Work instructions:
Reproduce the listing verbatim through the line with "-125,7 +125,7 @@".

Entries provided:

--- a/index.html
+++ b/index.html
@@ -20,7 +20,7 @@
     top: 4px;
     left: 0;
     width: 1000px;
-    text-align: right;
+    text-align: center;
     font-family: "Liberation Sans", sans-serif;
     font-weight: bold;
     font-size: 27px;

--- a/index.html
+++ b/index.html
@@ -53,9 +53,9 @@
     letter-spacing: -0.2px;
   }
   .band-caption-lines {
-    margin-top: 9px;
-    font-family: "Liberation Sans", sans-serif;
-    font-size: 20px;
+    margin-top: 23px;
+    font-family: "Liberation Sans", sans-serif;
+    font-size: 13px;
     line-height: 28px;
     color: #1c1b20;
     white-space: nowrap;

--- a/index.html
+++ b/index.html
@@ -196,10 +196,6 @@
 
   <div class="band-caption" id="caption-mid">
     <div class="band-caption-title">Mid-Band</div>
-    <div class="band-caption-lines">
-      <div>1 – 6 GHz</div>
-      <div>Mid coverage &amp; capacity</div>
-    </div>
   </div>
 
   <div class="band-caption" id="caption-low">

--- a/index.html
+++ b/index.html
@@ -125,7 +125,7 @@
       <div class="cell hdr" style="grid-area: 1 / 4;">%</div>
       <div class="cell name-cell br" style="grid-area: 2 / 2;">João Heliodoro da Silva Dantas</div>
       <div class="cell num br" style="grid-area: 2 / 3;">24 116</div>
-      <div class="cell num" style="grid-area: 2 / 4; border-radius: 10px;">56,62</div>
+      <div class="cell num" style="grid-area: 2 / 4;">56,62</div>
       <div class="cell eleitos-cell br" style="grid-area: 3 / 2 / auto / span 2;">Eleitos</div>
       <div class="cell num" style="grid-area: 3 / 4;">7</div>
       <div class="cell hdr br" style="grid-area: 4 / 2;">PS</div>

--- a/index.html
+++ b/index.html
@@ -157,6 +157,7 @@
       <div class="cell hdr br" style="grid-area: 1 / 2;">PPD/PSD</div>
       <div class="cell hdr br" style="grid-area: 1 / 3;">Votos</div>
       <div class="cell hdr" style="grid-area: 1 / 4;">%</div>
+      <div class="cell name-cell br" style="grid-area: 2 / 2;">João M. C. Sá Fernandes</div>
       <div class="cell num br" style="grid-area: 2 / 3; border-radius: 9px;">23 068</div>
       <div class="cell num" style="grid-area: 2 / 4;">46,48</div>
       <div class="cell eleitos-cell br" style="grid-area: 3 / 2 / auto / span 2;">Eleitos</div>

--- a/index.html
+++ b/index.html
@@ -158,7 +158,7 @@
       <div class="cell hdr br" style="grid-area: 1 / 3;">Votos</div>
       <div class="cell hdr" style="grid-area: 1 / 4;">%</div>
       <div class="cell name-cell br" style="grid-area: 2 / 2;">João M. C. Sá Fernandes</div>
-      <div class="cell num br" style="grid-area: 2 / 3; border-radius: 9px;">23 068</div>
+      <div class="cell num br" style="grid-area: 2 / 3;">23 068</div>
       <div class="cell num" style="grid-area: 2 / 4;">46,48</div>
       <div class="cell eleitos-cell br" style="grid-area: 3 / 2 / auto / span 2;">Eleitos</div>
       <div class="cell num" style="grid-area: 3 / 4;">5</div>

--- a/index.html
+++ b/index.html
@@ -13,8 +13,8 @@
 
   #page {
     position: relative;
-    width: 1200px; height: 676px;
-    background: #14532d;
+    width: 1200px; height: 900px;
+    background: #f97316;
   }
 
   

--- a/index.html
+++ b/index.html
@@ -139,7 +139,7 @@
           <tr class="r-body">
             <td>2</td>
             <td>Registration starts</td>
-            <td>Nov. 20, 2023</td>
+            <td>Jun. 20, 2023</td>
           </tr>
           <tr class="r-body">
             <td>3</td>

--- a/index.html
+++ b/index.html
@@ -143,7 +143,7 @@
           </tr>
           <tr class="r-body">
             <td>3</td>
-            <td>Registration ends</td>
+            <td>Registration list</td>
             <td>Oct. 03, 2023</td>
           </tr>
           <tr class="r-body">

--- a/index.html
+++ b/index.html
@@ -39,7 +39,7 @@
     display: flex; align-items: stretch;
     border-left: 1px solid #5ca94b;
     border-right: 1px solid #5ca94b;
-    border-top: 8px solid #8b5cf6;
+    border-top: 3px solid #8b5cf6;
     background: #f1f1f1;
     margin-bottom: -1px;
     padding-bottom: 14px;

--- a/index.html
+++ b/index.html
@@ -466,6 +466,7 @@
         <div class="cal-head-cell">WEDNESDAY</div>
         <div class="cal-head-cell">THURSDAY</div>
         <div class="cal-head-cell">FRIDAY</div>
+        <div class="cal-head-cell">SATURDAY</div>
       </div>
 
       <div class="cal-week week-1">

Response to the task:
--- a/index.html
+++ b/index.html
@@ -20,7 +20,7 @@
     top: 4px;
     left: 0;
     width: 1000px;
-    text-align: right;
+    text-align: center;
     font-family: "Liberation Sans", sans-serif;
     font-weight: bold;
     font-size: 27px;

--- a/index.html
+++ b/index.html
@@ -53,9 +53,9 @@
     letter-spacing: -0.2px;
   }
   .band-caption-lines {
-    margin-top: 9px;
-    font-family: "Liberation Sans", sans-serif;
-    font-size: 20px;
+    margin-top: 23px;
+    font-family: "Liberation Sans", sans-serif;
+    font-size: 13px;
     line-height: 28px;
     color: #1c1b20;
     white-space: nowrap;

--- a/index.html
+++ b/index.html
@@ -196,10 +196,6 @@
 
   <div class="band-caption" id="caption-mid">
     <div class="band-caption-title">Mid-Band</div>
-    <div class="band-caption-lines">
-      <div>1 – 6 GHz</div>
-      <div>Mid coverage &amp; capacity</div>
-    </div>
   </div>
 
   <div class="band-caption" id="caption-low">

--- a/index.html
+++ b/index.html
@@ -125,7 +125,7 @@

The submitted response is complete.